A vida em Munique é boa. Não tem como negar. Passei um ótimo fim de semana lá. Resumo ele em duas palavras: comer e dormir.
Saí na madrugada de quinta para sexta daqui de casa. Fui bem cedo para o aeroporto. Mesmo o voo sendo as 6.00, cheguei lá as 3.00. Afinal de contas, não mudaria muito ficar fazendo tempo aqui ou lá. No fim, gostei da opção. As 3.00 da manhã aquele aeroporto é muito vazio. O que é bom. Fiquei as 3 horas que me sobraram desenhando e ouvindo música. Talvez melhor do que qualquer coisa que encontrasse para fazer em casa.
Então cheguei em Munique as 10.00 da manhã de lá. Na porta, meu pai, todo felizão. Ele acha que engana com a história de que "estaria muito cansado indo direto para China". Não engana ninguém: a pausa em Munique foi mesmo para ver a prole.
Chegando em Karsfeld, a recepção foi ótima. Por ótimo se entenda uma boa duma pretzel.
Ai eu e o pai ficamos em casa o dia todo. Depois das pretzels, tomamos uma sopa de almoço e dormimos, afinal de contas, o estômago cheio é para isso mesmo. Ao acordar, como não se poderia imaginar diferente, comemos.

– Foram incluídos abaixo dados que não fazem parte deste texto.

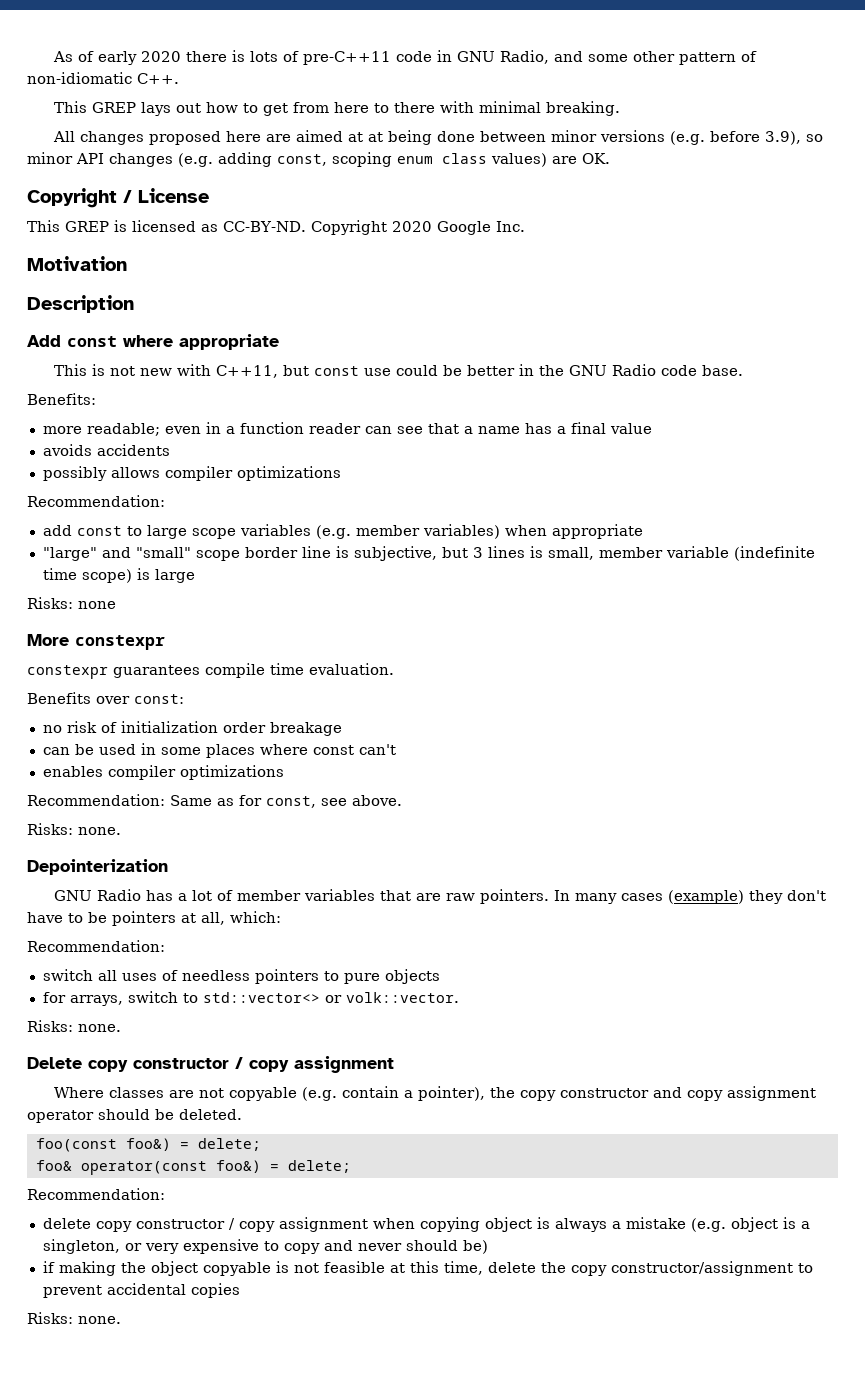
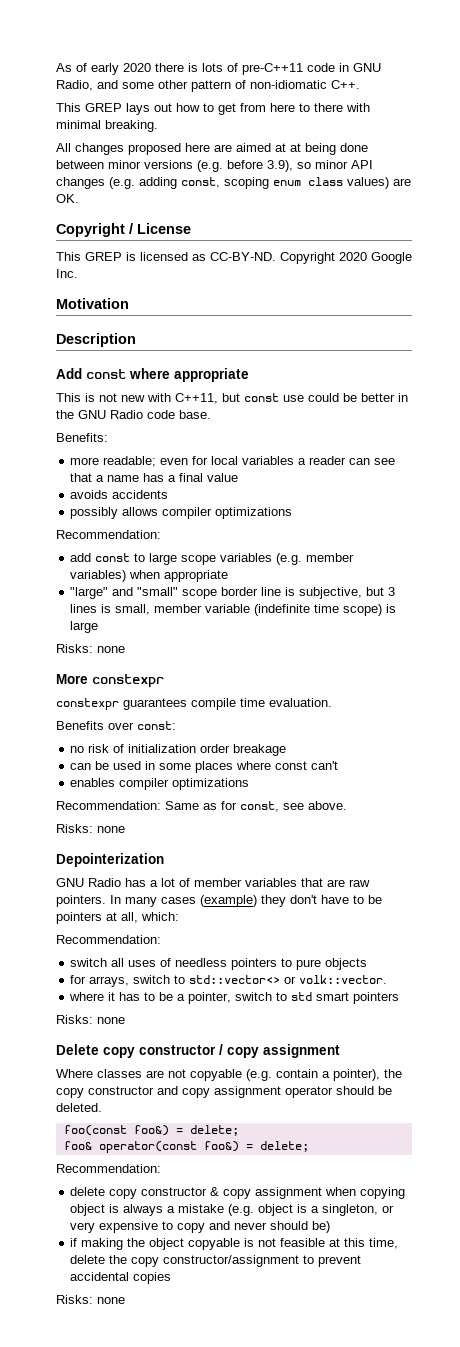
[205,422,304,434] in a function -> [192,456,307,465] for local variables a
[27,823,121,835] Risks: none. -> [56,824,125,833] Risks: none
[27,1020,121,1032] // Risks: none. -> [69,992,400,1004] [56,1015,125,1024] // where it has to be a pointer, switch to std smart pointers // Risks: none
[228,1218,235,1230] / -> [210,1187,220,1196] &
[27,1312,121,1324] Risks: none. -> [56,1295,125,1304] Risks: none

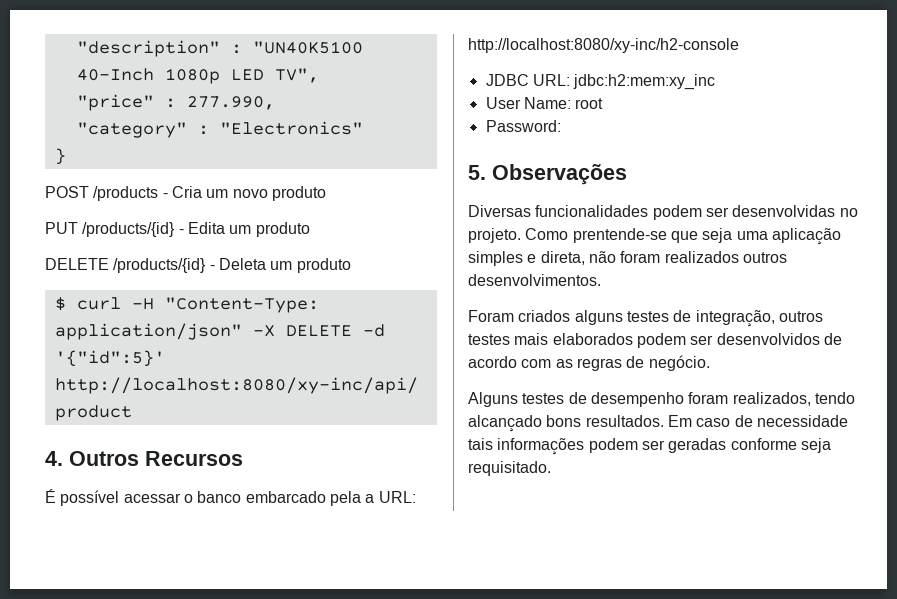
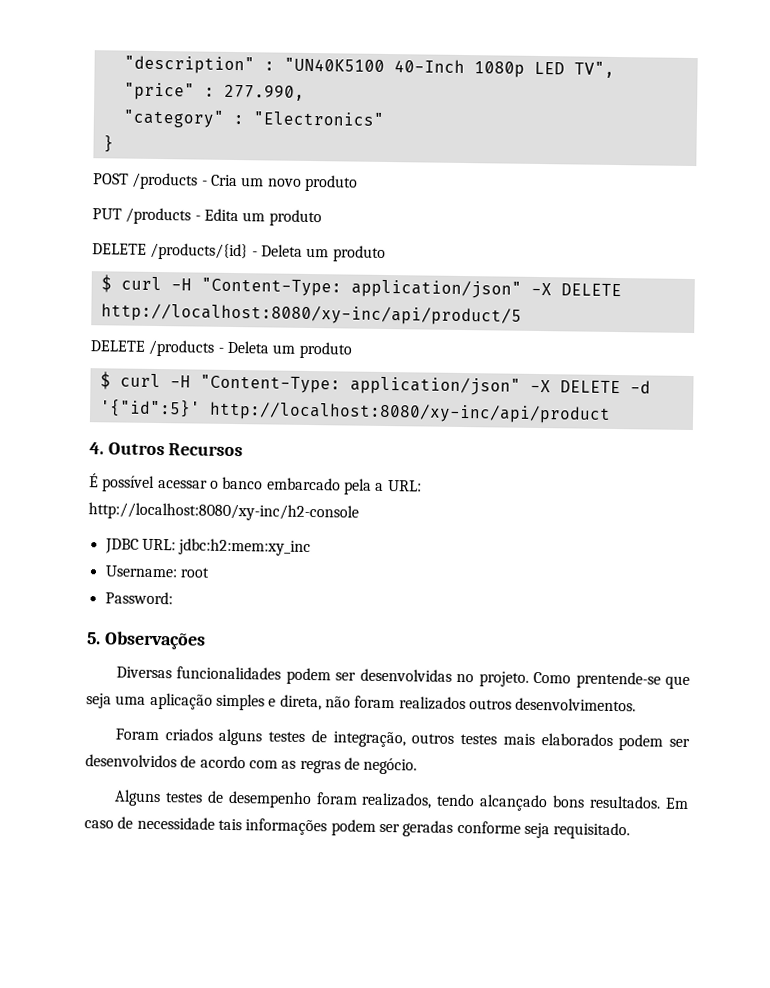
[82,222,176,237] /products/{id} -> [125,207,192,225] /products
(351, 265) none -> [100,274,622,299] [100,303,522,326] [90,339,352,359] // $ curl -H "Content-Type: application/json" -X DELETE http://localhost:8080/xy-inc/api/product/5 // DELETE /products - Deleta um produto
[485,97,571,109] User Name: -> [104,565,178,578] Username:

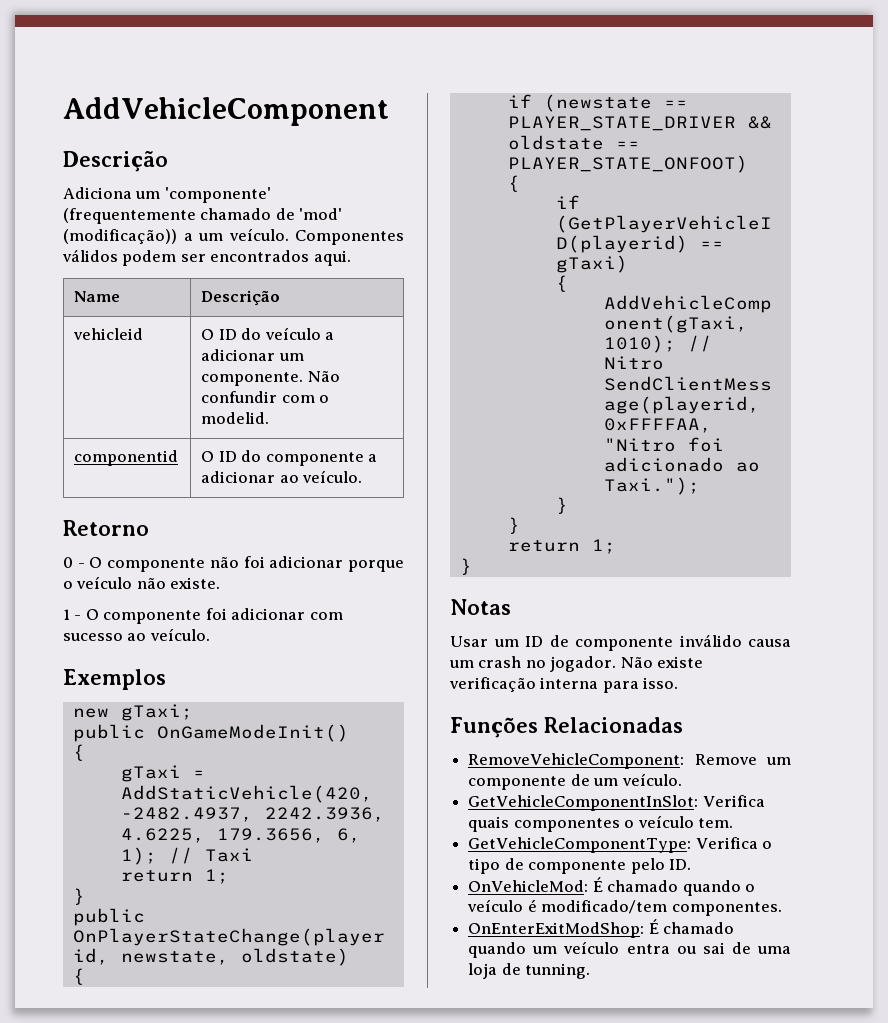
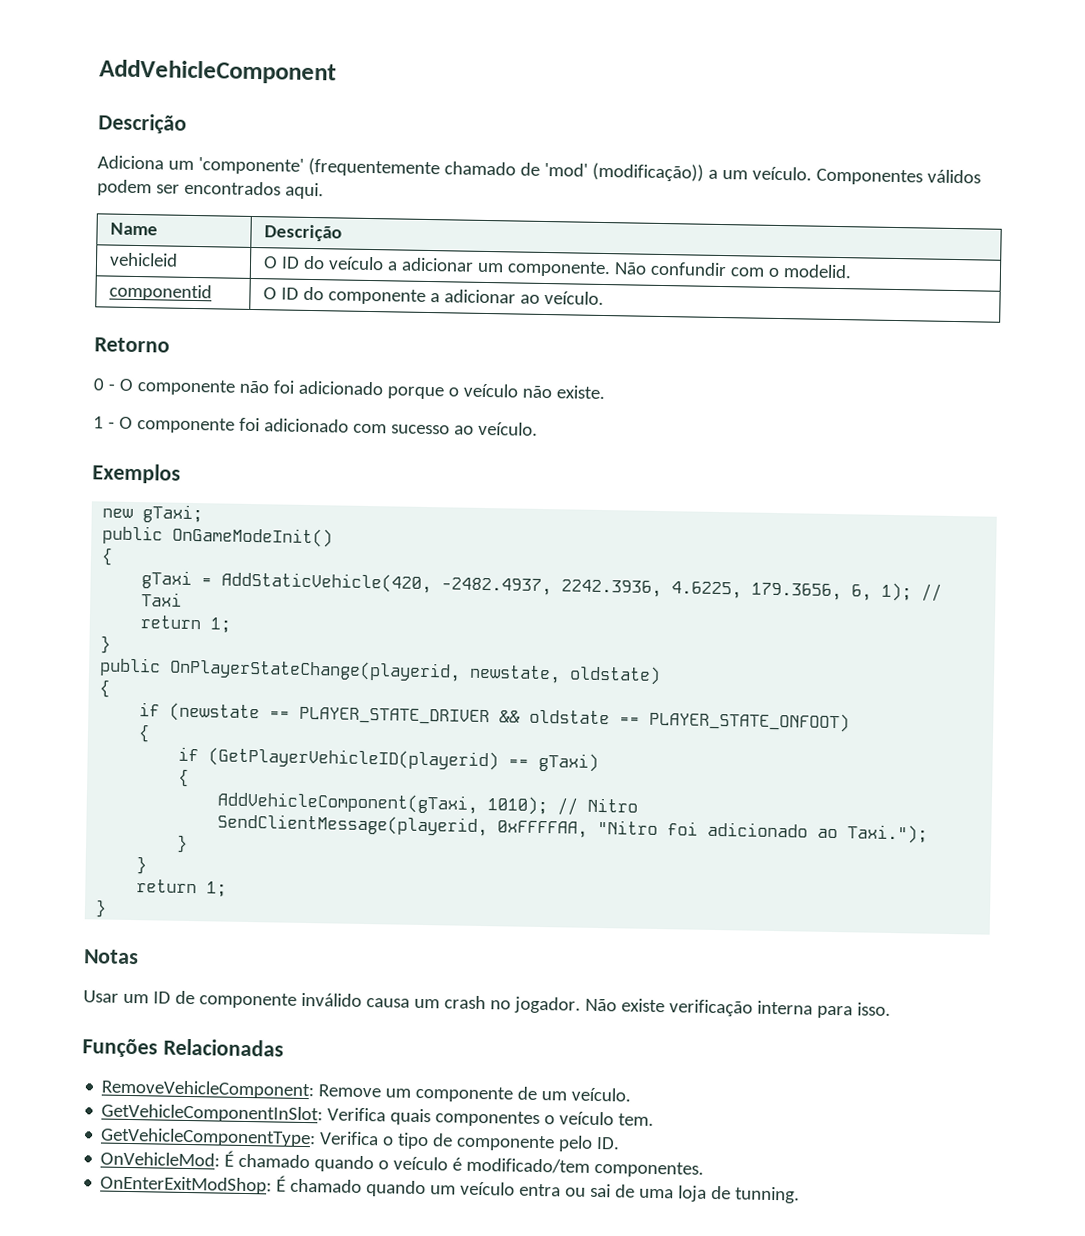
[269,556,344,568] adicionar -> [297,380,384,396] adicionado
[231,608,306,620] adicionar -> [263,418,349,433] adicionado

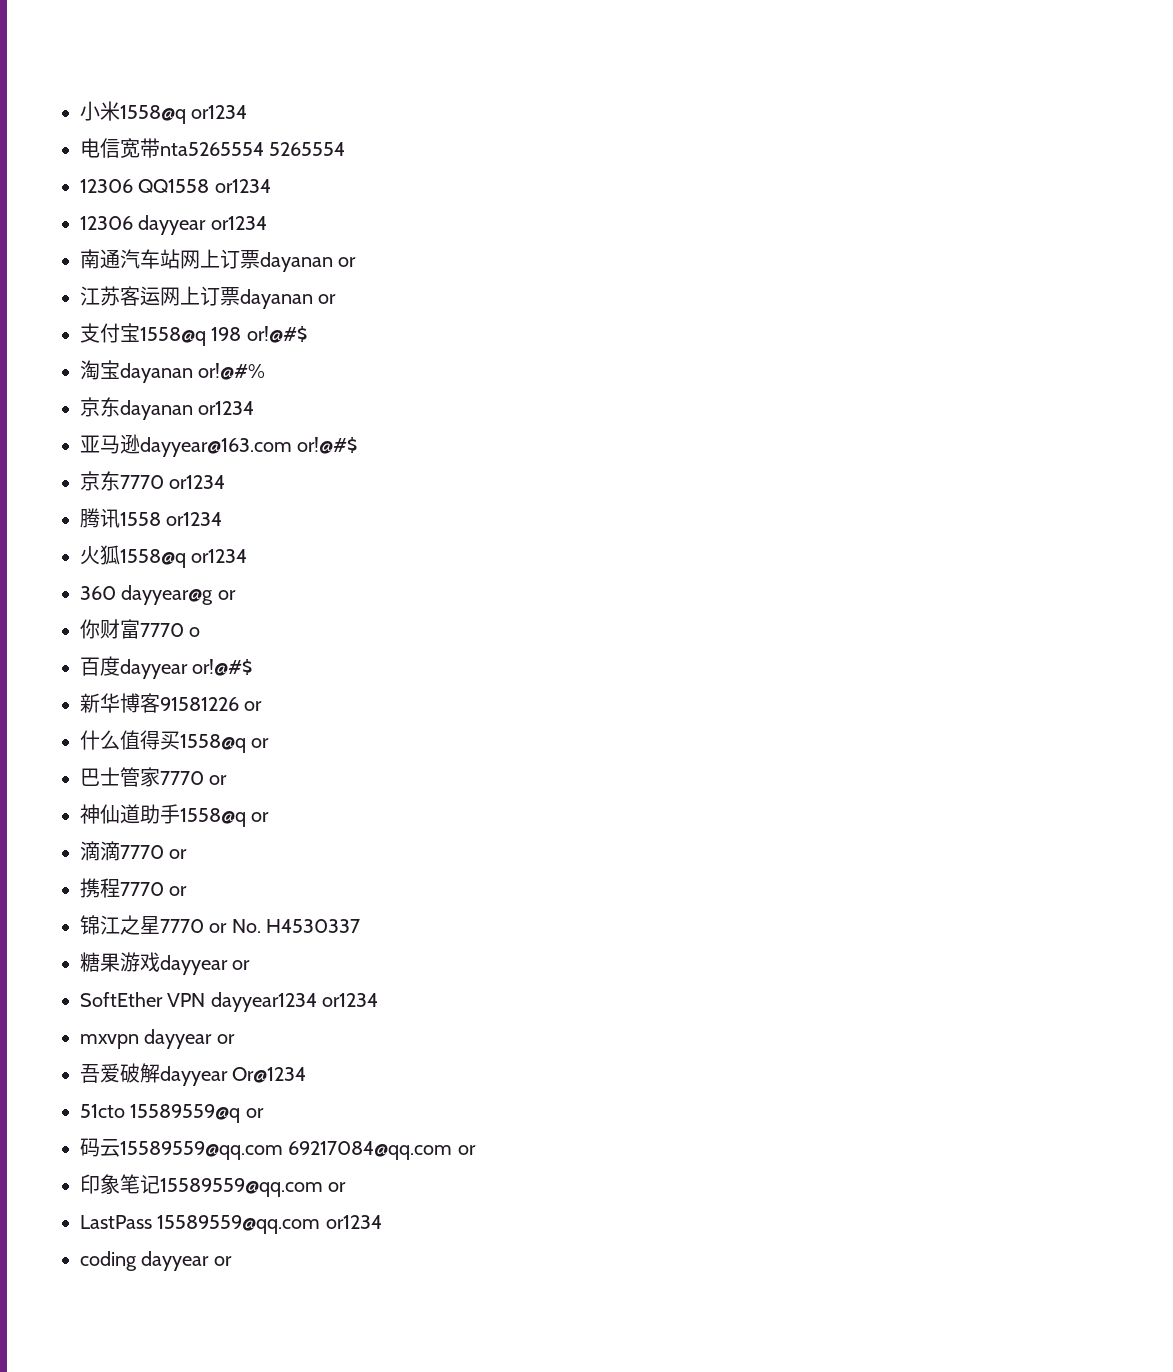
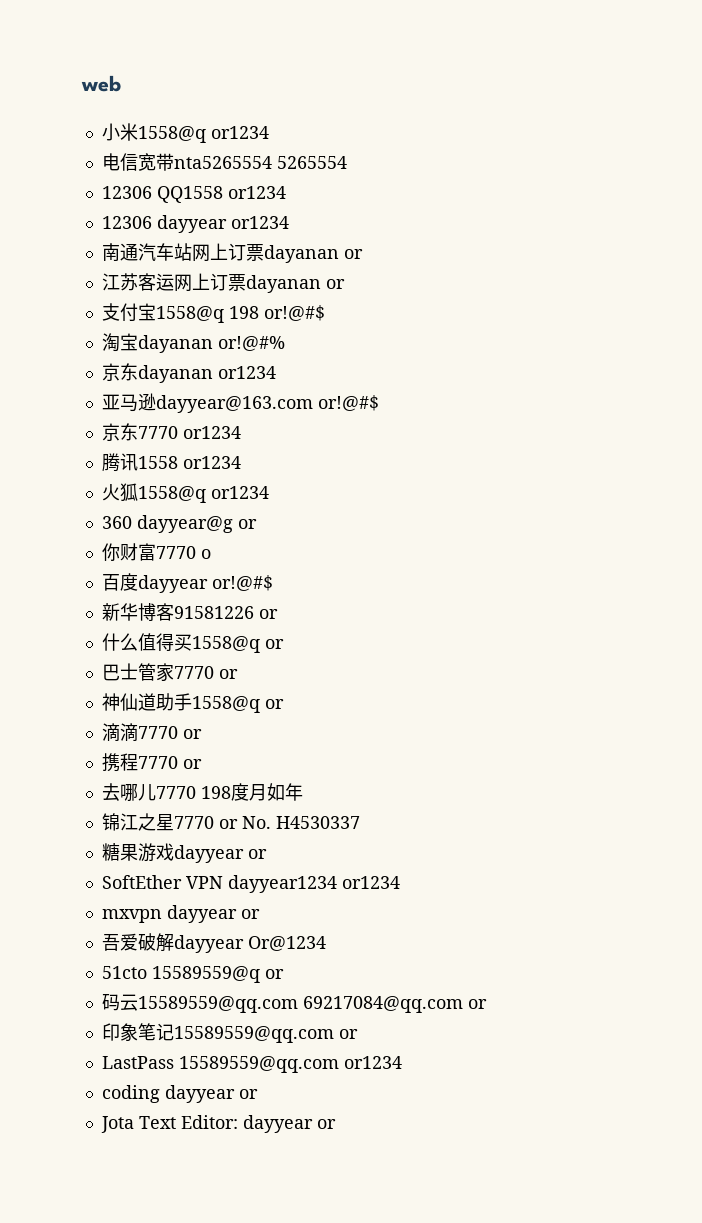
(80, 111) none -> [81,75,121,92] web //
(188, 891) none -> [101,783,303,802] // 去哪儿7770 198度月如年
(232, 1261) none -> [100,1115,336,1133] // Jota Text Editor: dayyear or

A tia Lore havia feito uma torta de ameixas maravilhosa.
Então fizemos tempo para ir buscar o Mano, que chegava de noite. No meio tempo, fiquei tocando com o Andy. Até que chegou a hora de ir até a Bahnhof e buscar o tal garoto.
Na volta, pizza e, depois, cama. Viram? Comer e dormir.
No dia seguinte, nós três e o Andy demos uma saída. Obviamente, não antes do clássico café da manhã pretzels e ovo. Fomos até o centro de Munique. Lá, quis ver o preço dos violões, para ver se algo realmente valia a pena. Não valia. Mas deu para ver outras coisas-legais-que-ainda-comprarei, como um Ukelele e um sintetizador.
Depois dali, a clássica e indispensável Hofbrauhaus. Lá, uma Weissbier.
Então voltamos para a pequenina Karlsfeld, onde comemos no mesmo restaurante caseiro perdido no meio da floresta que havíamos comido na última vez que estive lá. Dessa vez, ao invés de um Lebakes (ou como quer que se escreva) um Schnitzel (ou como quer que se escreva). De sobremesa, provamos umas tortas típicas.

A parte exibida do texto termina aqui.